**Exercise objective**
Please copy, exactly as they appear below, the lines from the one containing "2024 llegó con" through the one containing "<p>Es una historia".

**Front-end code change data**
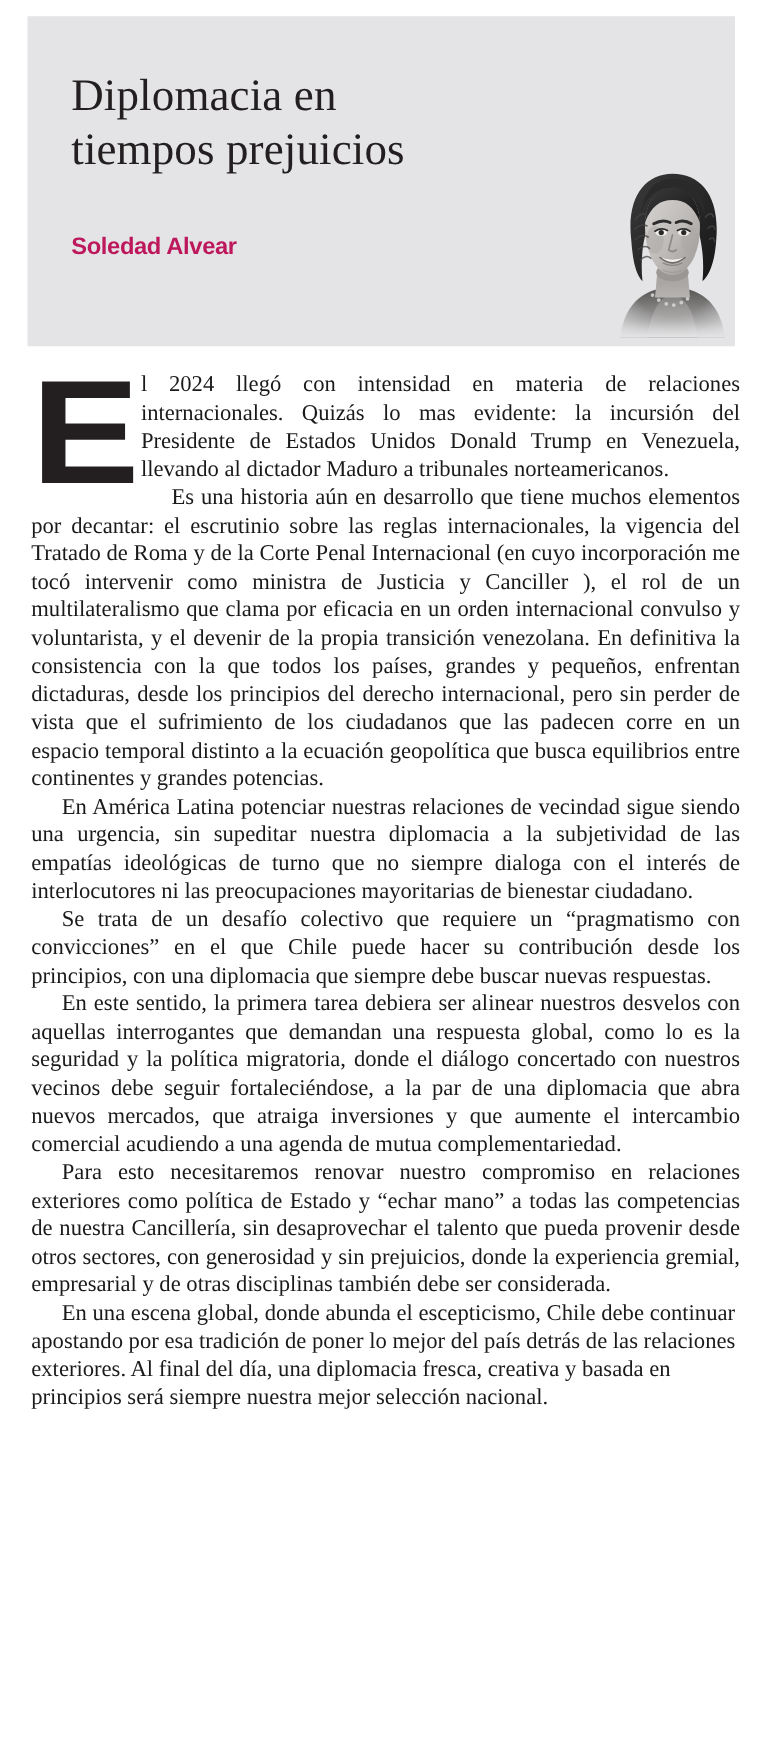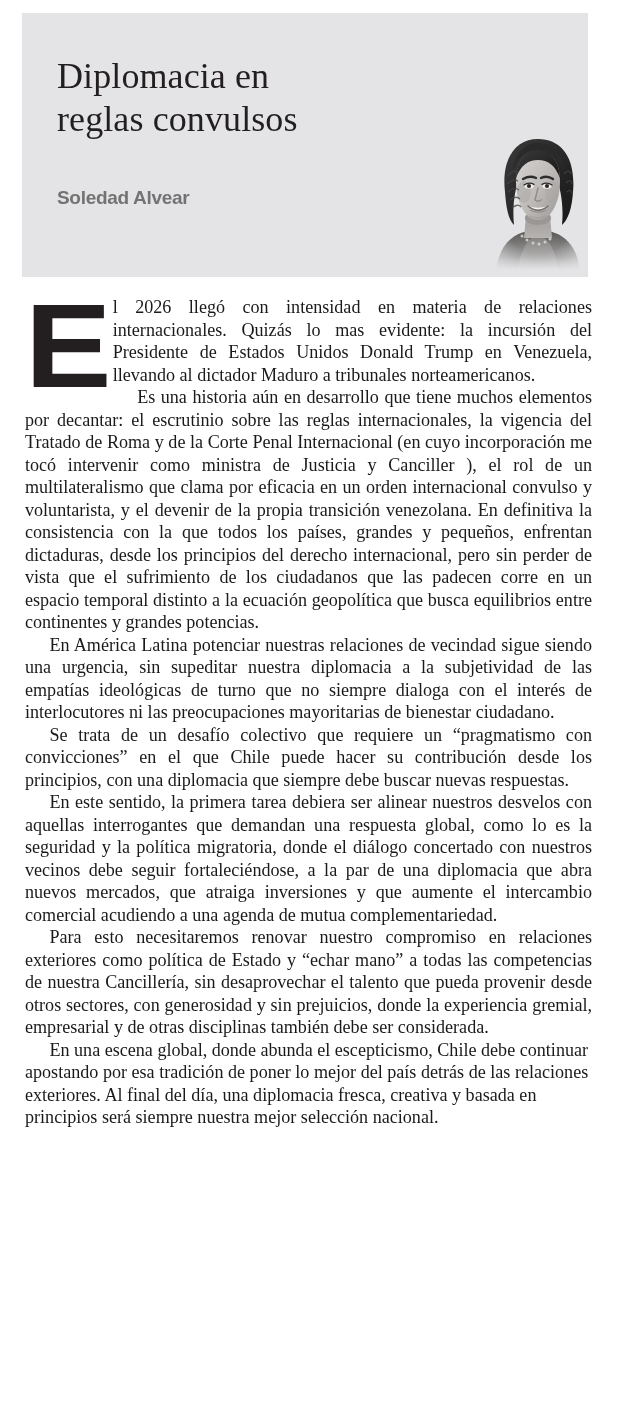--- a/index.html
+++ b/index.html
@@ -56,21 +56,21 @@
     top: 174px;
     width: 330px;
   }
   .byline-name {
     display: block;
     font-family: "Liberation Sans", "DejaVu Sans", sans-serif;
     font-weight: 700;
     font-size: 19px;
     line-height: 22px;
     letter-spacing: -0.3px;
-    color: #737373;
+    color: #be185d;
   }
   .byline-role {
     display: block;
     font-family: "Liberation Sans", "DejaVu Sans", sans-serif;
     font-weight: 400;
     font-size: 18px;
     line-height: 22px;
     letter-spacing: -0.2px;
     color: #4a4a4c;
     margin-top: 1px;
@@ -125,21 +125,21 @@
 </style>
 </head>
 <body>
 
 <div class="page">
 
   <div class="header">
 
     <h1 class="headline">
       <span class="hl-line">Diplomacia en</span>
-      <span class="hl-line">reglas convulsos</span>
+      <span class="hl-line">tiempos prejuicios</span>
     </h1>
 
     <div class="byline">
       <span class="byline-name">Soledad Alvear</span>
     </div>
 
     <div class="portrait">
       <svg viewBox="0 0 100 140" xmlns="http://www.w3.org/2000/svg" role="img" aria-label="portrait">
         <defs>
           <linearGradient id="skinG" x1="0" y1="0" x2="1" y2="1">
@@ -226,21 +226,21 @@
             <circle cx="62" cy="109" r="1.5"></circle>
         </g>
 
         <rect x="0" y="96" width="100" height="44" fill="url(#fadeB)"></rect>
         <rect x="0" y="0" width="100" height="140" fill="url(#vig)"></rect>
       </svg>
     </div>
   </div>
 
   <div class="article">
-    <p class="first"><span class="dropcap">E</span><span>l 2026 llegó con intensidad en materia de relaciones internacionales. Quizás lo mas evidente: la incursión del Presidente de Estados Unidos Donald Trump en Venezuela, llevando al dictador Maduro a tribunales norteamericanos.</span></p>
+    <p class="first"><span class="dropcap">E</span><span>l 2024 llegó con intensidad en materia de relaciones internacionales. Quizás lo mas evidente: la incursión del Presidente de Estados Unidos Donald Trump en Venezuela, llevando al dictador Maduro a tribunales norteamericanos.</span></p>
     <p>Es una historia aún en desarrollo que tiene muchos elementos por decantar: el escrutinio sobre las reglas internacionales, la vigencia del Tratado de Roma y de la Corte Penal Internacional (en cuyo incorporación me tocó intervenir como ministra de Justicia y Canciller ), el rol de un multilateralismo que clama por eficacia en un orden internacional convulso y voluntarista, y el devenir de la propia transición venezolana. En definitiva la consistencia con la que todos los países, grandes y pequeños, enfrentan dictaduras, desde los principios del derecho internacional, pero sin perder de vista que el sufrimiento de los ciudadanos que las padecen corre en un espacio temporal distinto a la ecuación geopolítica que busca equilibrios entre continentes y grandes potencias.</p>
     <p>En América Latina potenciar nuestras relaciones de vecindad sigue siendo una urgencia, sin supeditar nuestra diplomacia a la subjetividad de las empatías ideológicas de turno que no siempre dialoga con el interés de interlocutores ni las preocupaciones mayoritarias de bienestar ciudadano.</p>
     <p>Se trata de un desafío colectivo que requiere un “pragmatismo con convicciones” en el que Chile puede hacer su contribución desde los principios, con una diplomacia que siempre debe buscar nuevas respuestas.</p>
     <p>En este sentido, la primera tarea debiera ser alinear nuestros desvelos con aquellas interrogantes que demandan una respuesta global, como lo es la seguridad y la política migratoria, donde el diálogo concertado con nuestros vecinos debe seguir fortaleciéndose, a la par de una diplomacia que abra nuevos mercados, que atraiga inversiones y que aumente el intercambio comercial acudiendo a una agenda de mutua complementariedad.</p>
     <p>Para esto necesitaremos renovar nuestro compromiso en relaciones exteriores como política de Estado y “echar mano” a todas las competencias de nuestra Cancillería, sin desaprovechar el talento que pueda provenir desde otros sectores, con generosidad y sin prejuicios, donde la experiencia gremial, empresarial y de otras disciplinas también debe ser considerada.</p>
     <p class="last">En una escena global, donde abunda el escepticismo, Chile debe continuar apostando por esa tradición de poner lo mejor del país detrás de las relaciones exteriores. Al final del día, una diplomacia fresca, creativa y basada en principios será siempre nuestra mejor selección nacional.</p>
   </div>
 
 </div>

**Task output**
+    <p class="first"><span class="dropcap">E</span><span>l 2024 llegó con intensidad en materia de relaciones internacionales. Quizás lo mas evidente: la incursión del Presidente de Estados Unidos Donald Trump en Venezuela, llevando al dictador Maduro a tribunales norteamericanos.</span></p>
     <p>Es una historia aún en desarrollo que tiene muchos elementos por decantar: el escrutinio sobre las reglas internacionales, la vigencia del Tratado de Roma y de la Corte Penal Internacional (en cuyo incorporación me tocó intervenir como ministra de Justicia y Canciller ), el rol de un multilateralismo que clama por eficacia en un orden internacional convulso y voluntarista, y el devenir de la propia transición venezolana. En definitiva la consistencia con la que todos los países, grandes y pequeños, enfrentan dictaduras, desde los principios del derecho internacional, pero sin perder de vista que el sufrimiento de los ciudadanos que las padecen corre en un espacio temporal distinto a la ecuación geopolítica que busca equilibrios entre continentes y grandes potencias.</p>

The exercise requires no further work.